Running in a meshify C case. Admittedly I have case fans (2x LS140 in front, 1x LS120 in back) and radiator fans running on minimum RPMs (800 or so) as I like as quiet a system as possible. So it might be a bit warmer in the case than it could otherwise be. The red devil is still super quiet when the fans kick in, just wondering if others can perform light workloads and keep those temps under the 60 degree mark.

H4Dph37.jpg
 
Last edited:
Soldato
Joined
26 May 2014
Posts
2,955
Incidentally, for other Red devil owners, can you get away with sustained zero fan action if you're just idling/web browsing in Quiet Bios mode (without having to alter the fan curve to accept higher idle temp than 60 degrees)?
I have the cheaper Red Dragon and I can.

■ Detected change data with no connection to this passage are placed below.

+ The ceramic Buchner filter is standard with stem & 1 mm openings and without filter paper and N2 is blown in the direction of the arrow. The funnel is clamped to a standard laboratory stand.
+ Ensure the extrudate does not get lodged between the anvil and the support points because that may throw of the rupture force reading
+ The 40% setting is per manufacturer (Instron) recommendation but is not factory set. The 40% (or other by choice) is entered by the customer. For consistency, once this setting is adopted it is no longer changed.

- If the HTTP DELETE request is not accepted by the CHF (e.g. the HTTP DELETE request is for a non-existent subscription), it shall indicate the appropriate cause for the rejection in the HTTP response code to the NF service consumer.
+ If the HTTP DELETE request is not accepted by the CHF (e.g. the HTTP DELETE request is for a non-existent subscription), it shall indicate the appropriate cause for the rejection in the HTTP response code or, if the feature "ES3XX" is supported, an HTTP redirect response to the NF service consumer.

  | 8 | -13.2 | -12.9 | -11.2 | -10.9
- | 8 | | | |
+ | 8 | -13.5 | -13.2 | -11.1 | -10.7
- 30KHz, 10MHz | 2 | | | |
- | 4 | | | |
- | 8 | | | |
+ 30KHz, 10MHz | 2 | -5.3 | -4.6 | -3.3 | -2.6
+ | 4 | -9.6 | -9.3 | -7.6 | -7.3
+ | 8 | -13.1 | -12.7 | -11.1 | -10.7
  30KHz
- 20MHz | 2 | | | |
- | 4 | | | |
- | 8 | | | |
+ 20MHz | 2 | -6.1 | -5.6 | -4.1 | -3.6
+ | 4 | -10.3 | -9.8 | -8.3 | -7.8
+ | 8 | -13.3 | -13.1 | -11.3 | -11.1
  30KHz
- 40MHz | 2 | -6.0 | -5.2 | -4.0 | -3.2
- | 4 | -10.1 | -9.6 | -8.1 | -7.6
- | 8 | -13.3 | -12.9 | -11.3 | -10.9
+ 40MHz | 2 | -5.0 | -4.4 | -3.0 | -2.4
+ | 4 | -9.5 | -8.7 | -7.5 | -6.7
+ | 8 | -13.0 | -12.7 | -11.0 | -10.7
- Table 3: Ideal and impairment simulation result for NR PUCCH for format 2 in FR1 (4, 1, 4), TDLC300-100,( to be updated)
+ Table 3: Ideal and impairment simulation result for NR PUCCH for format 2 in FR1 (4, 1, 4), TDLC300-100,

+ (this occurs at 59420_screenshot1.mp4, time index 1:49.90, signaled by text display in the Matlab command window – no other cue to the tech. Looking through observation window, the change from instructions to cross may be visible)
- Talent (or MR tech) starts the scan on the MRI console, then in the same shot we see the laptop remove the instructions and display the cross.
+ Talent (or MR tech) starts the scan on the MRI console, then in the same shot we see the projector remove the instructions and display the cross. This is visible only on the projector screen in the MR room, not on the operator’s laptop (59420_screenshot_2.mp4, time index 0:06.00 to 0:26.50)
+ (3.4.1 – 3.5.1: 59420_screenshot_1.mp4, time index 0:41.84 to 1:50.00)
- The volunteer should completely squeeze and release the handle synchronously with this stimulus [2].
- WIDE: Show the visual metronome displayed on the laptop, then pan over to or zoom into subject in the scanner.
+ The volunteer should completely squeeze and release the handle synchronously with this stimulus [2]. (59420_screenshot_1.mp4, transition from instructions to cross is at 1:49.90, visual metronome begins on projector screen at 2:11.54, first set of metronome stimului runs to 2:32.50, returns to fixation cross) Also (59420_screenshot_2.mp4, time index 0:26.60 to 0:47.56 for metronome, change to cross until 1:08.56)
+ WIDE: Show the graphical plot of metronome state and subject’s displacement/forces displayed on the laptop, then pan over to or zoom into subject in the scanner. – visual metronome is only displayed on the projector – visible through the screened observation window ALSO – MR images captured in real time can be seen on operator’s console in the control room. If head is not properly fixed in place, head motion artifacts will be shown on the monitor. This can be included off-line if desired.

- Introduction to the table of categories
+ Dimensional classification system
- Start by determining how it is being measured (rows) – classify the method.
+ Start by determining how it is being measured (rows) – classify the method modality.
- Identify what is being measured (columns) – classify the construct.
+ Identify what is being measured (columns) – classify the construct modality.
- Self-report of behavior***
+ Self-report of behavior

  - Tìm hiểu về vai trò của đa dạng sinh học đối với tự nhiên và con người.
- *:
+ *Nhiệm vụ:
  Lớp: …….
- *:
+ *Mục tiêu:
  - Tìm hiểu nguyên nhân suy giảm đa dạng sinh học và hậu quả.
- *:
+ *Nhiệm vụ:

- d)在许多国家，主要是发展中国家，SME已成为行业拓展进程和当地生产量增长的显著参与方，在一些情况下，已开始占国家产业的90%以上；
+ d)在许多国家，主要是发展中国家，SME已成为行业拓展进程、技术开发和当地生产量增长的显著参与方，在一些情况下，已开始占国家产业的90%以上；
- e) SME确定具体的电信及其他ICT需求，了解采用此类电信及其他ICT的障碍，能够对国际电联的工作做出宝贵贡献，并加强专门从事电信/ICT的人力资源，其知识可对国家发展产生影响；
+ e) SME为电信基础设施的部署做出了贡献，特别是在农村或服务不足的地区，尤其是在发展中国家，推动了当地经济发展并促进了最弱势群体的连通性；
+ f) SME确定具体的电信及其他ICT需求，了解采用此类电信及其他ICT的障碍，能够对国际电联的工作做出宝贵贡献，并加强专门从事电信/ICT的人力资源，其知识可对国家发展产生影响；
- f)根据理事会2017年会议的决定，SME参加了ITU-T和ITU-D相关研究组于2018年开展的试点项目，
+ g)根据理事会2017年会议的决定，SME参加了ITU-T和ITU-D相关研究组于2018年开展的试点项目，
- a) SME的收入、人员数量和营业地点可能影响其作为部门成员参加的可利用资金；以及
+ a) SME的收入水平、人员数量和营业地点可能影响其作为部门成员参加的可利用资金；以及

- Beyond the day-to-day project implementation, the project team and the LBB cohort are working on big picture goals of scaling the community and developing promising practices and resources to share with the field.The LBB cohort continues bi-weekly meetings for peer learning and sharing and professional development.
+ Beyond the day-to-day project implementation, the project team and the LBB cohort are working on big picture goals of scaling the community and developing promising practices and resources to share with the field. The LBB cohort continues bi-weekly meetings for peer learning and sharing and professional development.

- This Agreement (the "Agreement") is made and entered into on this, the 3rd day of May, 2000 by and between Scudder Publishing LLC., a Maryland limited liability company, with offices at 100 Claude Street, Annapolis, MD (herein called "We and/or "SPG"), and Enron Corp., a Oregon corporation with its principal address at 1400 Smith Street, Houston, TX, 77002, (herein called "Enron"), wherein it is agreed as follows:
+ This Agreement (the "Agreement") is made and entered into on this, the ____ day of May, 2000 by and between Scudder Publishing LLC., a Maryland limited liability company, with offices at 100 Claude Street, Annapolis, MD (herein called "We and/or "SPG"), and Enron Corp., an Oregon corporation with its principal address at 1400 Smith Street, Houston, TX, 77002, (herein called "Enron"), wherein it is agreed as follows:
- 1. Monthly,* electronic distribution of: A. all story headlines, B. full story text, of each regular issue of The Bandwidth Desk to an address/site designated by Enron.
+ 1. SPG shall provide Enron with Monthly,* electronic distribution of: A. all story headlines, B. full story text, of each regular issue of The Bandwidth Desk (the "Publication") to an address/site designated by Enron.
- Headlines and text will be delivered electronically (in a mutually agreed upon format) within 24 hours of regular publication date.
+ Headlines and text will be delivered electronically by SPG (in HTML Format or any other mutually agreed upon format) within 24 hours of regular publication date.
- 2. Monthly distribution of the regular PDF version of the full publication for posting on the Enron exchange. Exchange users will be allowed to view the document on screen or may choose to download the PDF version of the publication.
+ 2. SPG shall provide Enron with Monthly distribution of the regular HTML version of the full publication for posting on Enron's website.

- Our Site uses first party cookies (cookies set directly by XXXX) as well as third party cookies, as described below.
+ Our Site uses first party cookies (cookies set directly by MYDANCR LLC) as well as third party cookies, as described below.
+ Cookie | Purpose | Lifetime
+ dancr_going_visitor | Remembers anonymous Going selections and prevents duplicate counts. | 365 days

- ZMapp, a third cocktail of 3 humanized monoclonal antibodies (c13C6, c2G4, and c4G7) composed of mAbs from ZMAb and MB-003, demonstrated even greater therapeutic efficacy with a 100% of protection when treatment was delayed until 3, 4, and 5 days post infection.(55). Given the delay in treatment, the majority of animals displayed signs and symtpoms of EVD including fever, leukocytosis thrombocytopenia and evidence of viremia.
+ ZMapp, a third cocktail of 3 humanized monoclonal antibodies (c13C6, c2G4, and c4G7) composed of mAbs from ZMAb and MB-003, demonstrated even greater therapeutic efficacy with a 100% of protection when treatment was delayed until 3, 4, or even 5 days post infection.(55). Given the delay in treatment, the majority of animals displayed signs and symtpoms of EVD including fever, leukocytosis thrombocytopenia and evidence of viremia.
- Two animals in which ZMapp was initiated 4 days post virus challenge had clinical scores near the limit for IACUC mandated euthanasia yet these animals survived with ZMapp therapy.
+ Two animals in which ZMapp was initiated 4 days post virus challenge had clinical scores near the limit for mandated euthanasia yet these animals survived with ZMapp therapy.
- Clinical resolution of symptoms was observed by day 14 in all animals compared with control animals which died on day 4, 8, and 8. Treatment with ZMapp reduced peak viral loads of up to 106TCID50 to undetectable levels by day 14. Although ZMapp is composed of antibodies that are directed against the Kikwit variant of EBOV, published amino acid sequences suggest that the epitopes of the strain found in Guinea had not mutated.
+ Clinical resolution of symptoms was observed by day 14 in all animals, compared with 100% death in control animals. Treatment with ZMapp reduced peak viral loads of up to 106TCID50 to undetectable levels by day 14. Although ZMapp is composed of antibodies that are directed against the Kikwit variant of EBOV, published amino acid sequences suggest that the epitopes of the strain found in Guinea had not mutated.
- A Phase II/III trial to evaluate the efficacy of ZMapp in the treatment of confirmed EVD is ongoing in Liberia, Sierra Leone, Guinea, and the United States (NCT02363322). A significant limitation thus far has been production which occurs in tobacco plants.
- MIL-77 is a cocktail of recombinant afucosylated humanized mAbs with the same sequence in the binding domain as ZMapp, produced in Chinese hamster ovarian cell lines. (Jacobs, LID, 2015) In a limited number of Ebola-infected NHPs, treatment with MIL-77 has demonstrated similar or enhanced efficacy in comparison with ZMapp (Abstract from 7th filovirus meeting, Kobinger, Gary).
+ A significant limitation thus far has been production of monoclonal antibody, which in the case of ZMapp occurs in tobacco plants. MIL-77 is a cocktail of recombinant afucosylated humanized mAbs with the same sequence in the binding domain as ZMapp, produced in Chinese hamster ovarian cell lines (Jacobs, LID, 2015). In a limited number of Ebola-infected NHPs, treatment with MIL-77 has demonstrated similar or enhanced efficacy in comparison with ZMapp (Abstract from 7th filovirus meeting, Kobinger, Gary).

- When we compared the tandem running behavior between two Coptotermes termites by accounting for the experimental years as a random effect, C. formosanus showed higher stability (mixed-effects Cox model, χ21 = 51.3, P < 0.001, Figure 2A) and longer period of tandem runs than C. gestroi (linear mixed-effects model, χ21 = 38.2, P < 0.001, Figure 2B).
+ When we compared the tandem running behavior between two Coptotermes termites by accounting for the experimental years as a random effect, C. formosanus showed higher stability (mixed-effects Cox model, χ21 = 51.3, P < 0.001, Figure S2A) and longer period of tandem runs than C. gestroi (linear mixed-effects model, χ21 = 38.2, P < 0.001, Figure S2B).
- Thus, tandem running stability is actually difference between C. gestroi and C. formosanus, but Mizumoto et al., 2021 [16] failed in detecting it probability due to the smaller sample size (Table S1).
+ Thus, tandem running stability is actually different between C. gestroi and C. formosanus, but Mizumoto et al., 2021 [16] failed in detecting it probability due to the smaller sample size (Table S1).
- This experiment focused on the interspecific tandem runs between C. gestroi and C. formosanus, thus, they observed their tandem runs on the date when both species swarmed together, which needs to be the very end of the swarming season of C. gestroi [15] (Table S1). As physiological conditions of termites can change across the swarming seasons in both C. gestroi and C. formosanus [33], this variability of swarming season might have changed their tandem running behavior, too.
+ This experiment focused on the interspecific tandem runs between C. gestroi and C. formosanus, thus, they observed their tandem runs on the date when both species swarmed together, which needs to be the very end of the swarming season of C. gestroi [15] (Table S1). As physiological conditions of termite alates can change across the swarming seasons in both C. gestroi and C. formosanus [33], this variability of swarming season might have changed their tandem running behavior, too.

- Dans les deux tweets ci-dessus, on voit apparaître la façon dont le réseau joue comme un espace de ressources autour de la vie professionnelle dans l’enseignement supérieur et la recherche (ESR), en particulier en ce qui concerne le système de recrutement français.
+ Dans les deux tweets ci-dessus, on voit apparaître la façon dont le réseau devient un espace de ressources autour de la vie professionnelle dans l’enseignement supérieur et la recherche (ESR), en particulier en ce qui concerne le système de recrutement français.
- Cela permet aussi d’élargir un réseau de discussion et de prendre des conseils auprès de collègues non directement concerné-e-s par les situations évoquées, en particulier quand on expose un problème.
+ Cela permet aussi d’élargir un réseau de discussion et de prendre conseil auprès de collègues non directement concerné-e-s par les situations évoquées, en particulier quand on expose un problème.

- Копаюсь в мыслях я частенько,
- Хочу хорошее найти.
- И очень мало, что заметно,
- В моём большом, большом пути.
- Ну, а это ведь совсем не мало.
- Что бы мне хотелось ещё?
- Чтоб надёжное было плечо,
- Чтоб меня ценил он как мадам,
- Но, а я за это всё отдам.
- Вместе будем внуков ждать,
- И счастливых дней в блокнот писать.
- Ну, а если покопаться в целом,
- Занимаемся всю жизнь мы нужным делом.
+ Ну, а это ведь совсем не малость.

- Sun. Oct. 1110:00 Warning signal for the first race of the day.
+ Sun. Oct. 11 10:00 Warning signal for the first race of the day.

Once it's warmed up it never goes above the mid-40s during desktop usage. Watching a 4K Youtube video gets it up to 51, but I haven't seen it go higher or switch the fans on. That's in a Phanteks Evolv X with three intakes and one exhaust (all Noctua NF-A14s) running at ~520RPM, so not high airflow by any means. I'd have thought the Red Devil should perform better than the Red Dragon in that respect, since it has a much larger cooler to soak up that sort of constant low heat output.